Stow any loose belongings, settle in, buckle up, and hold on for a wild ride.
Great stories are emotional roller coasters that carry readers out of space and time to another place where they can be dropped into pits of despair or thrown high enough to taste glory. They hurl readers through dizzying loops and heart-stopping drops. The vicarious ride explores emotions that readers could never dare consider in real life, but that are necessary to understand nonetheless.
I am not a romance writer, nor am I a horror writer. However those genres prove so successful because they push the limits of opposite ends of the emotional spectrum. Just as people flock to the wildest rides at Disney to experience the thrills they can’t get anywhere else, readers flock to stories that push the uttermost limits of the emotional journey.
Great stories are the ones that tap into our emotions. The ones that make us feel the story are the ones we love, the ones that really affect us, the ones we can’t put down. So as a writer, I need to know how to craft a story to tap into emotions of love and romance while also understanding how to drag my readers down into the shadowy catacombs of terror. Without those emotions, stories feel weak, boring, uninspiring.
The best stories are the ones we can relate to, and therefore ones we feel the emotional impact of the greatest. Since we’re talking horror and romance this month, let’s look at a few examples.

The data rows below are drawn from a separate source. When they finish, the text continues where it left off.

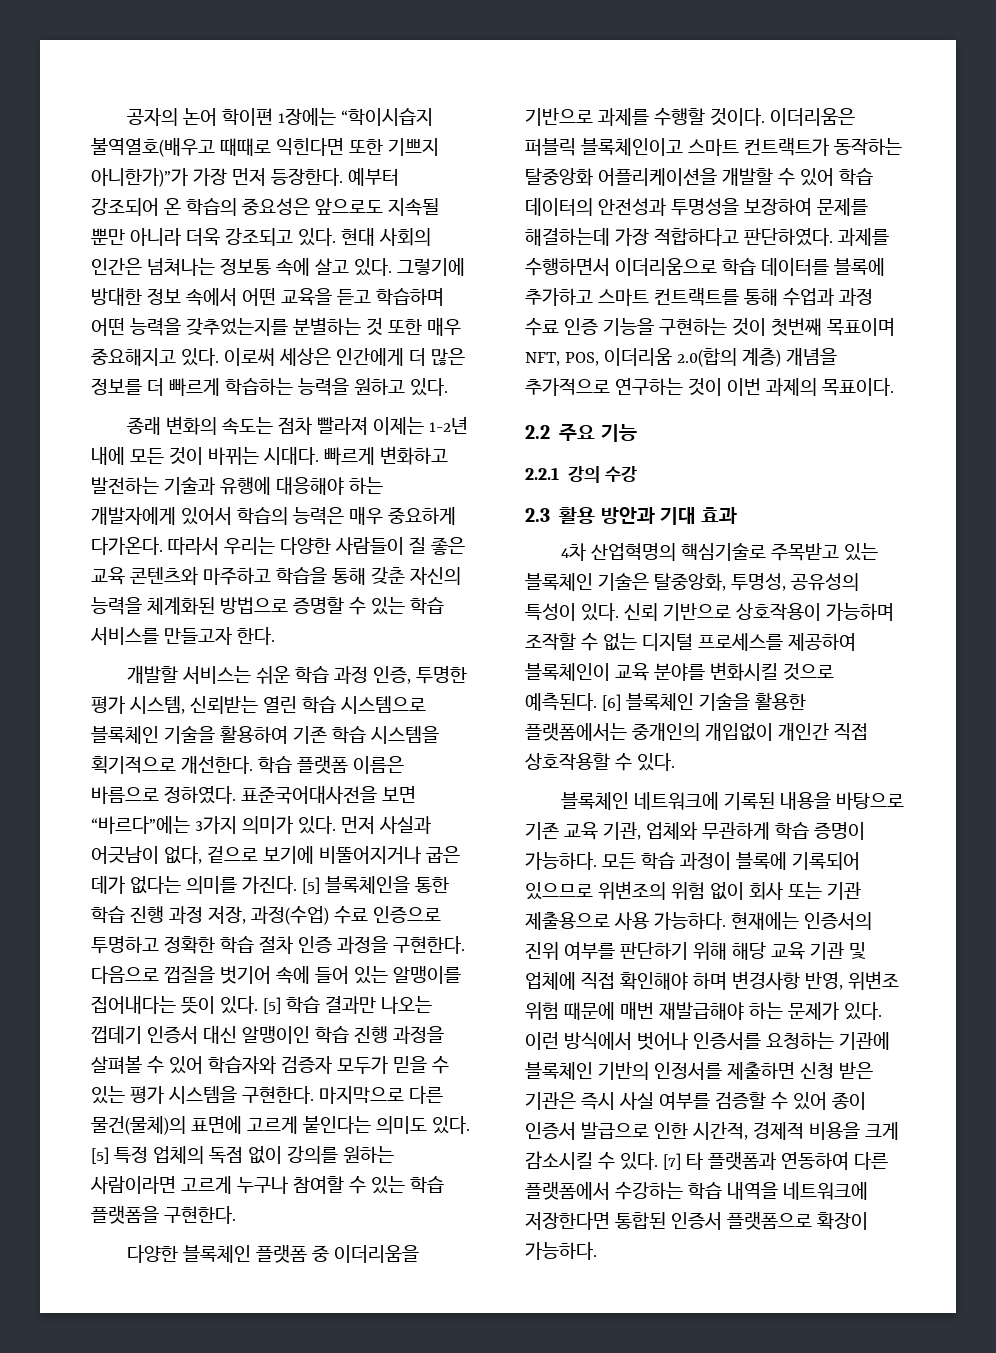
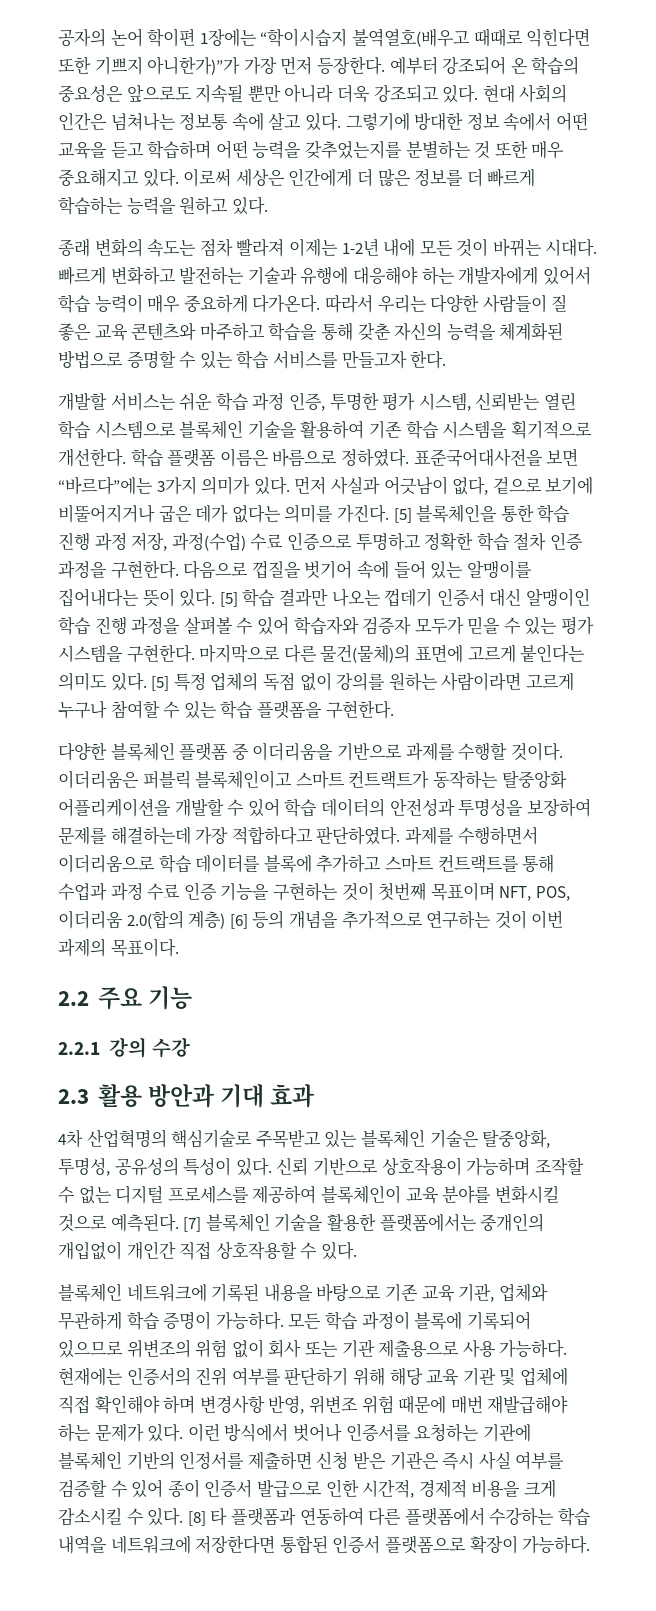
- 빠르게 변화하고 발전하는 기술과 유행에 대응해야 하는 개발자에게 있어서 학습의 능력은 매우 중요하게 다가온다.
+ 빠르게 변화하고 발전하는 기술과 유행에 대응해야 하는 개발자에게 있어서 학습 능력이 매우 중요하게 다가온다.
- 과제를 수행하면서 이더리움으로 학습 데이터를 블록에 추가하고 스마트 컨트랙트를 통해 수업과 과정 수료 인증 기능을 구현하는 것이 첫번째 목표이며 NFT, POS, 이더리움 2.0(합의 계층) 개념을 추가적으로 연구하는 것이 이번 과제의 목표이다.
+ 과제를 수행하면서 이더리움으로 학습 데이터를 블록에 추가하고 스마트 컨트랙트를 통해 수업과 과정 수료 인증 기능을 구현하는 것이 첫번째 목표이며 NFT, POS, 이더리움 2.0(합의 계층) [6] 등의 개념을 추가적으로 연구하는 것이 이번 과제의 목표이다.
- [6] 블록체인 기술을 활용한 플랫폼에서는 중개인의 개입없이 개인간 직접 상호작용할 수 있다.
+ [7] 블록체인 기술을 활용한 플랫폼에서는 중개인의 개입없이 개인간 직접 상호작용할 수 있다.
- [7] 타 플랫폼과 연동하여 다른 플랫폼에서 수강하는 학습 내역을 네트워크에 저장한다면 통합된 인증서 플랫폼으로 확장이 가능하다.
+ [8] 타 플랫폼과 연동하여 다른 플랫폼에서 수강하는 학습 내역을 네트워크에 저장한다면 통합된 인증서 플랫폼으로 확장이 가능하다.

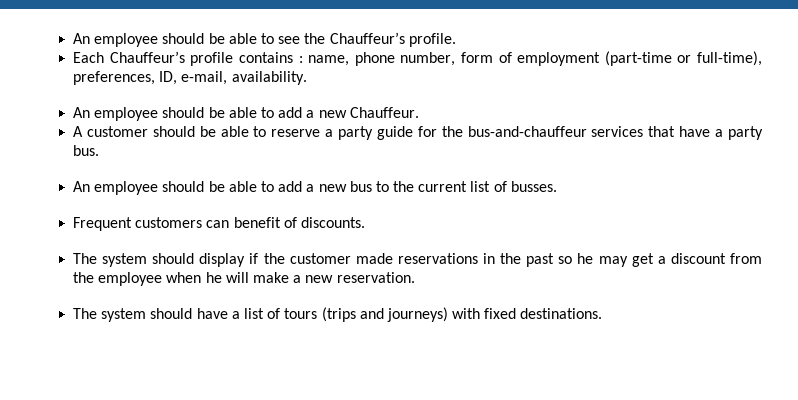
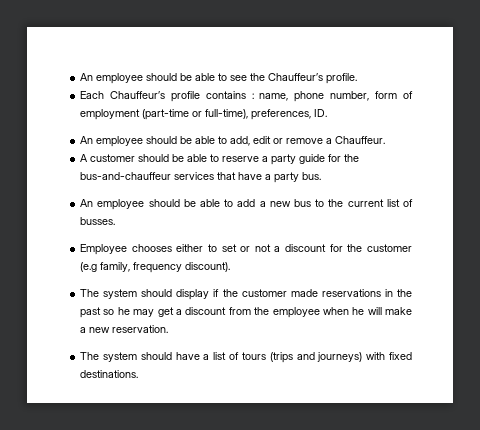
- Each Chauffeur’s profile contains : name, phone number, form of employment (part-time or full-time), preferences, ID, e-mail, availability.
- An employee should be able to add a new Chauffeur.
+ Each Chauffeur’s profile contains : name, phone number, form of employment (part-time or full-time), preferences, ID.
+ An employee should be able to add, edit or remove a Chauffeur.
- Frequent customers can benefit of discounts.
+ Employee chooses either to set or not a discount for the customer (e.g family, frequency discount).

Jaws. Brilliant. Even now, when I hear two simple notes played on the piano, it triggers memories of the movie. For years after watching Jaws as a kid, I couldn’t help but think of sharks every time I entered the water, any water. Even though I knew there was no way a shark could swim inland hundreds of miles to an isolated lake where my family was swimming, I’d still catch myself looking around for fins in the water. That movie touched on universal fear of being helpless in the water and prey to a creature of the deep. Who hasn’t ever felt that fear? Because it is so universal, everyone can relate to the characters in the movie, everyone can feel their fear.
That’s why horror movies use the dark so much. That fear of the darkness and monsters hiding just out of sight is another universal fear, one that we can tap into across the entire audience.
Great love stories are a little harder, I think. People love different qualities, and love is often very complicated. Then again, some love stories have proven successful through the ages. For example, Pride & Prejudice is one of the most popular love stories of all time. Jane Austen proved she could draw in her audience and tap into their emotions better than almost anyone. Her stories have spawned an entire industry of copycat stories, most of which are set in Victorian England, although other recent successes in that genre include Downton Abbey and North & South. What makes them work?
A few of the obvious components include:
– Protagonists that the audience can relate to, who have to overcome challenges that people still recognize today. It’s their struggle to overcome those difficulties that make the audience love them and root for them.
– These stories are accurate representations of human nature. The culture and times may be different, but human nature remains consistent. We see people we know in these stories, which allows the audience to connect better.
– Happy endings. People love to claim they don’t need a happy ending, but there’s a reason happy endings work.
The most powerful stories are the wildest of the vicarious emotional roller-coaster rides. The best love stories transport the audience to another time and place, tightly connect them to protagonists whose struggles are relatable and, after torturing those poor characters almost beyond the limits of endurance, return to a happy place that allows the audience to complete the emotional cycle and climb out of the story back to normal life in a good place, coming away refreshed and uplifted.
On the other hand, the best horror stories take the characters on rides that throw them into a pit of evil where they struggle to survive as most of their companions are killed. The emotional ride drags the audience down into powerful terrors they would never face any other way and, after driving them to the breaking point, bring them home safe. That’s why most horror stories end with the one survivor destroying the evil incarnate and limping out of the darkness into the dawn of a new day. The reader arrives home safe, emotionally spent, satisfied, and newly grounded to face their normal life.
The value of those emotional rides cannot be over stated. How much easier is it to deal with mundane challenges of our everyday lives after surviving the man-eating shark or the aliens or the zombies? How difficult are the challenges we face in relationships compared with the obstacles overcome by Elizabeth Bennett and Mr. Darcy?
So get emotional. It’s the only way to make it real.